#### [Required action]
Repeat all entries word for word; skip images.

Revision comparison data:
Start of Block

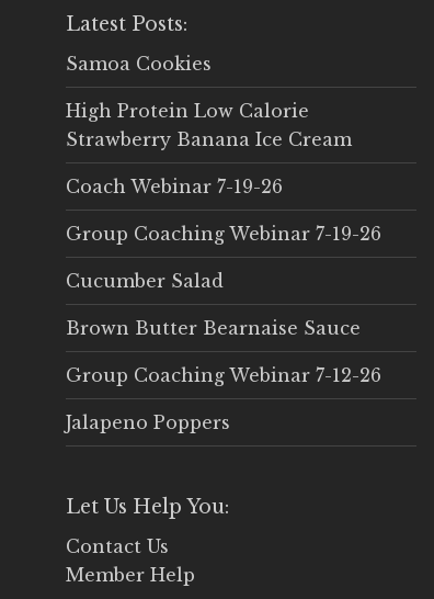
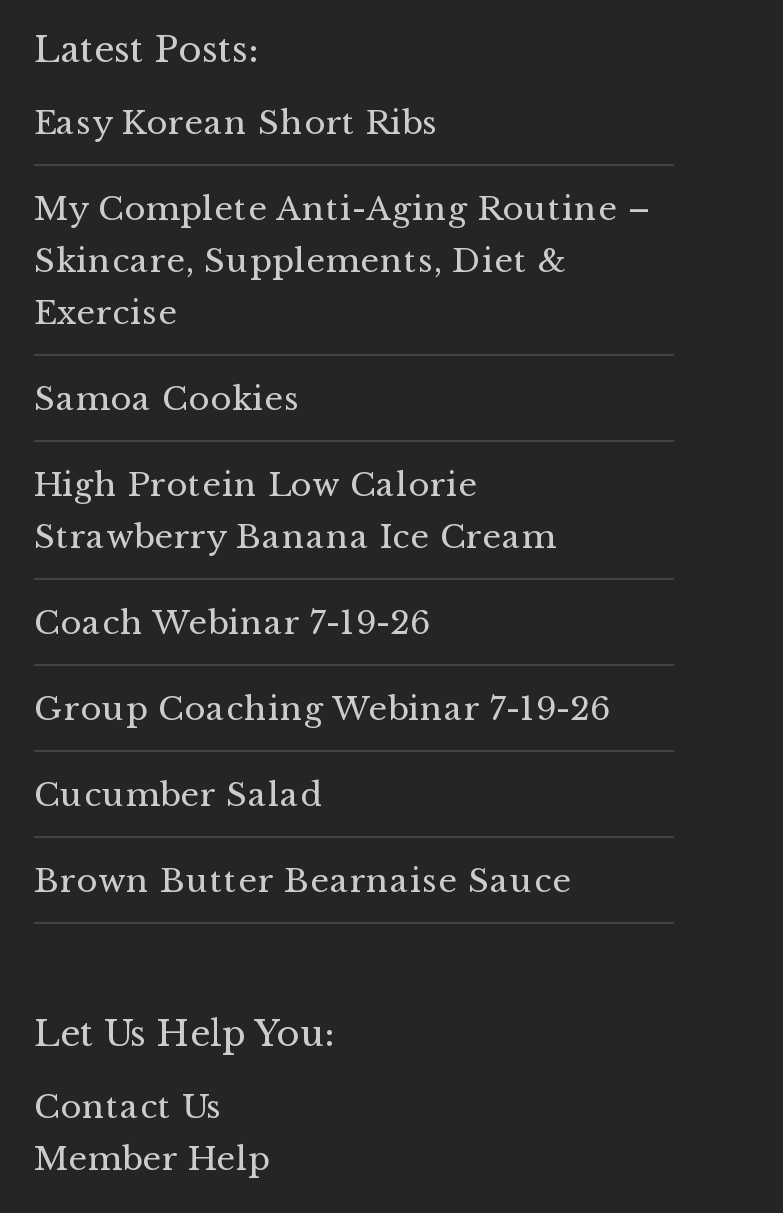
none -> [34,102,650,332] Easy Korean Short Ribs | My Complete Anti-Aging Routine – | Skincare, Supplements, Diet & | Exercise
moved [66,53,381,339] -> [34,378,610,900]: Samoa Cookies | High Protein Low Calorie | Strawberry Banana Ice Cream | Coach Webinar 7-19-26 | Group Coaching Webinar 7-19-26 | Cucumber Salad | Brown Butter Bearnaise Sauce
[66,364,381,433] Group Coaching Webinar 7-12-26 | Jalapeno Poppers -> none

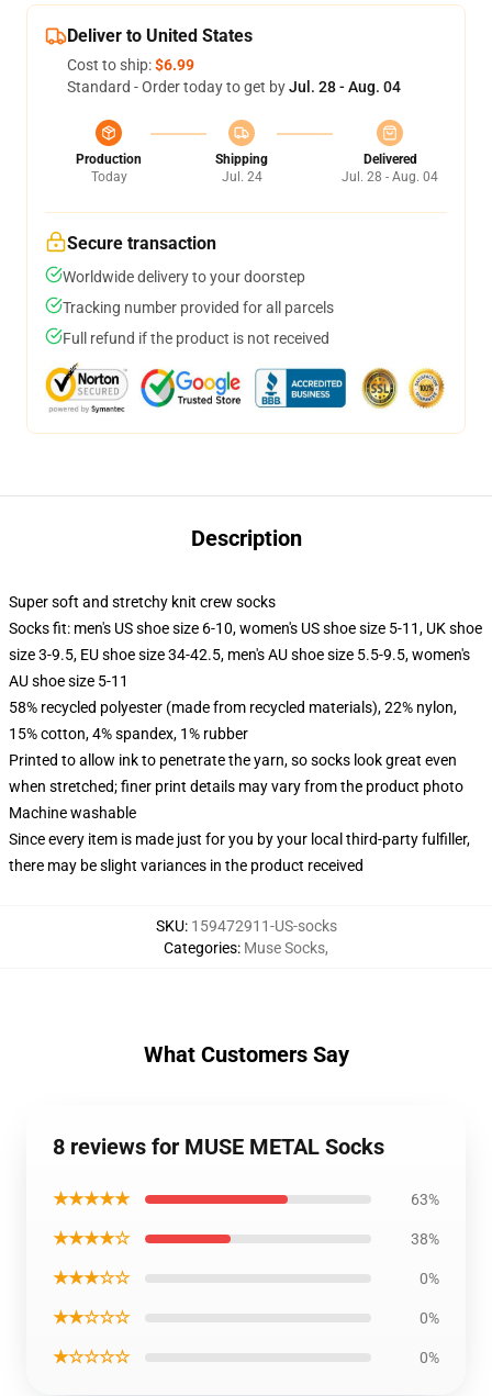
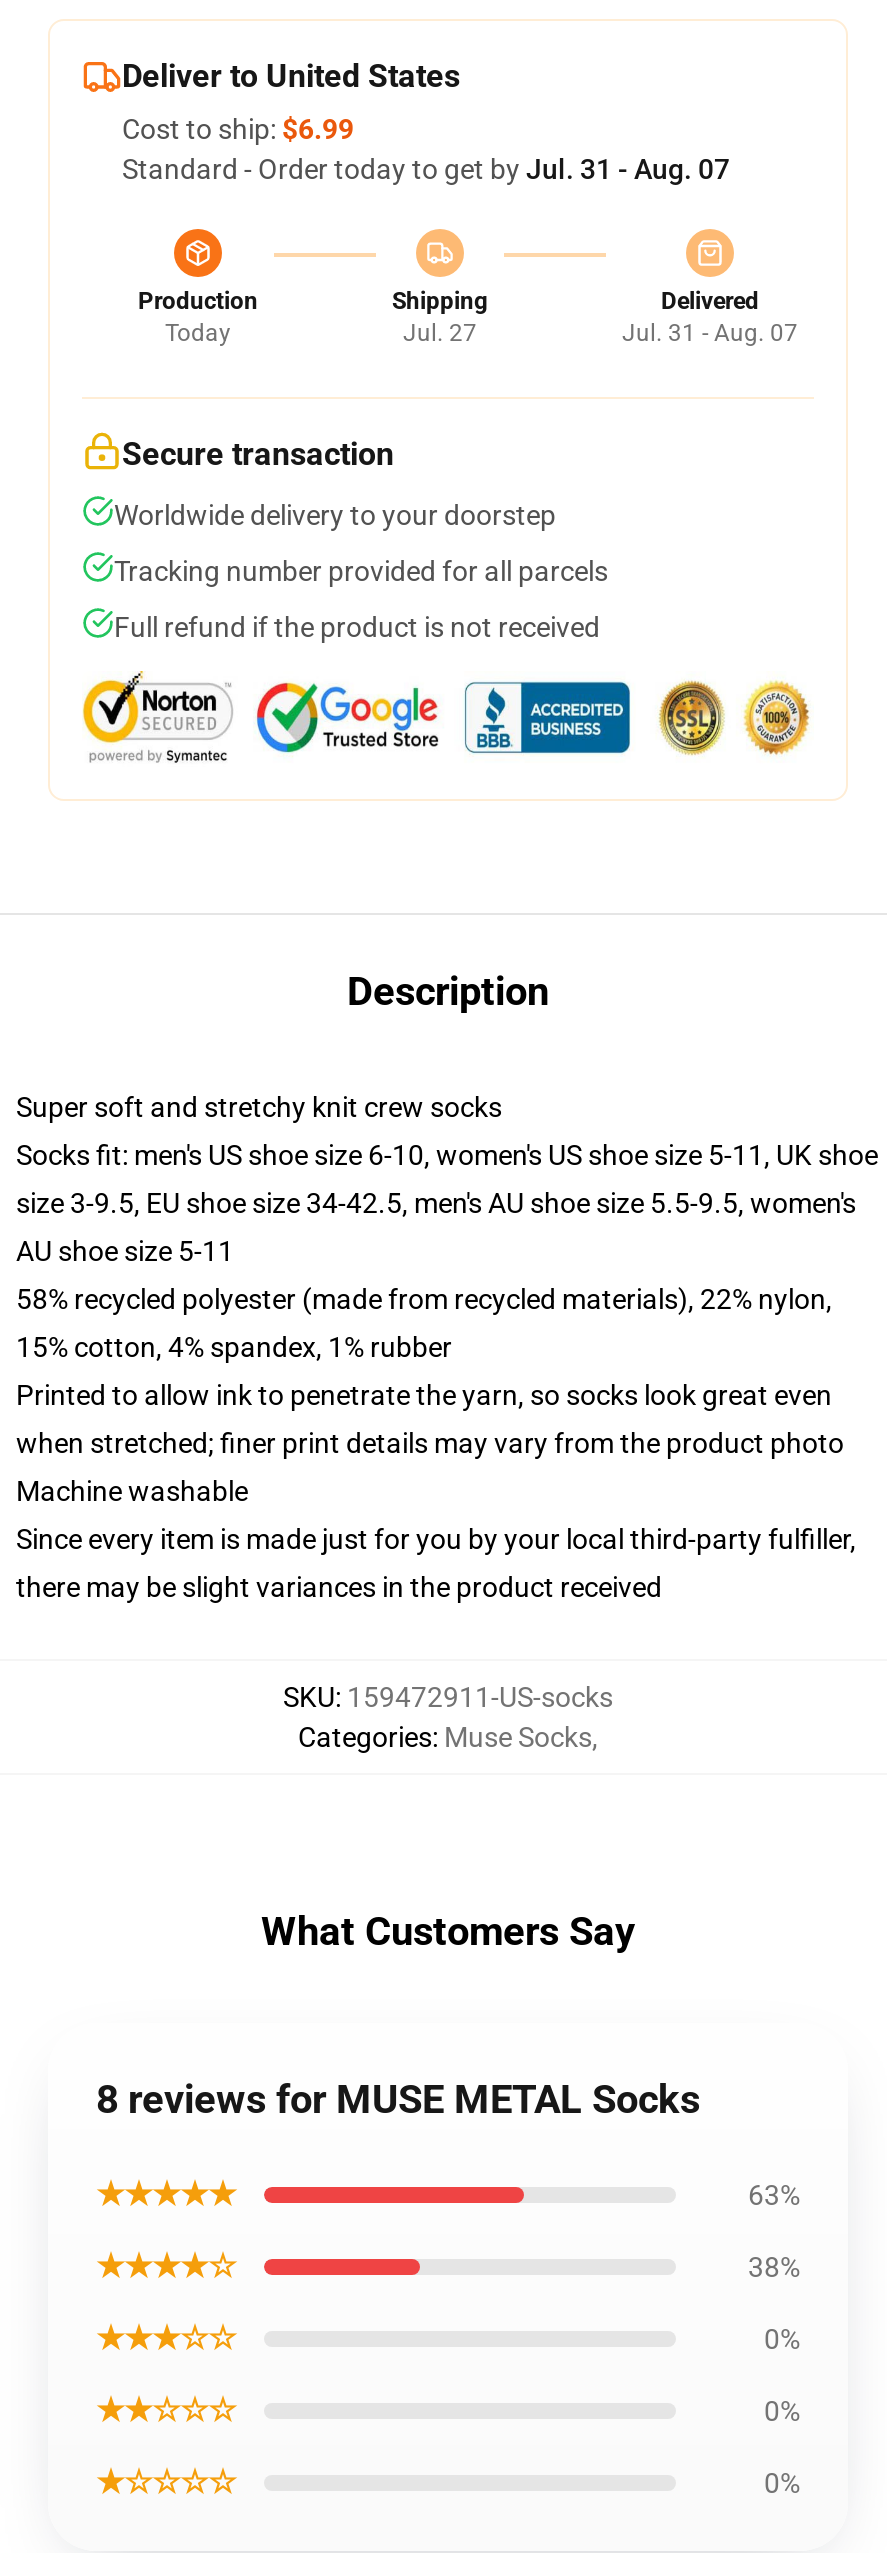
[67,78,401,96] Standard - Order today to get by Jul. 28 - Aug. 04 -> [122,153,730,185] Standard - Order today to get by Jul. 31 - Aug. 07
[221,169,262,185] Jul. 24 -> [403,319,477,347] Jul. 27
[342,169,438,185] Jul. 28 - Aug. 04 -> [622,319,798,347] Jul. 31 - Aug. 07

End of Block

#### [Answer for the task]
none -> [34,102,650,332] Easy Korean Short Ribs | My Complete Anti-Aging Routine – | Skincare, Supplements, Diet & | Exercise
moved [66,53,381,339] -> [34,378,610,900]: Samoa Cookies | High Protein Low Calorie | Strawberry Banana Ice Cream | Coach Webinar 7-19-26 | Group Coaching Webinar 7-19-26 | Cucumber Salad | Brown Butter Bearnaise Sauce
[66,364,381,433] Group Coaching Webinar 7-12-26 | Jalapeno Poppers -> none

[67,78,401,96] Standard - Order today to get by Jul. 28 - Aug. 04 -> [122,153,730,185] Standard - Order today to get by Jul. 31 - Aug. 07
[221,169,262,185] Jul. 24 -> [403,319,477,347] Jul. 27
[342,169,438,185] Jul. 28 - Aug. 04 -> [622,319,798,347] Jul. 31 - Aug. 07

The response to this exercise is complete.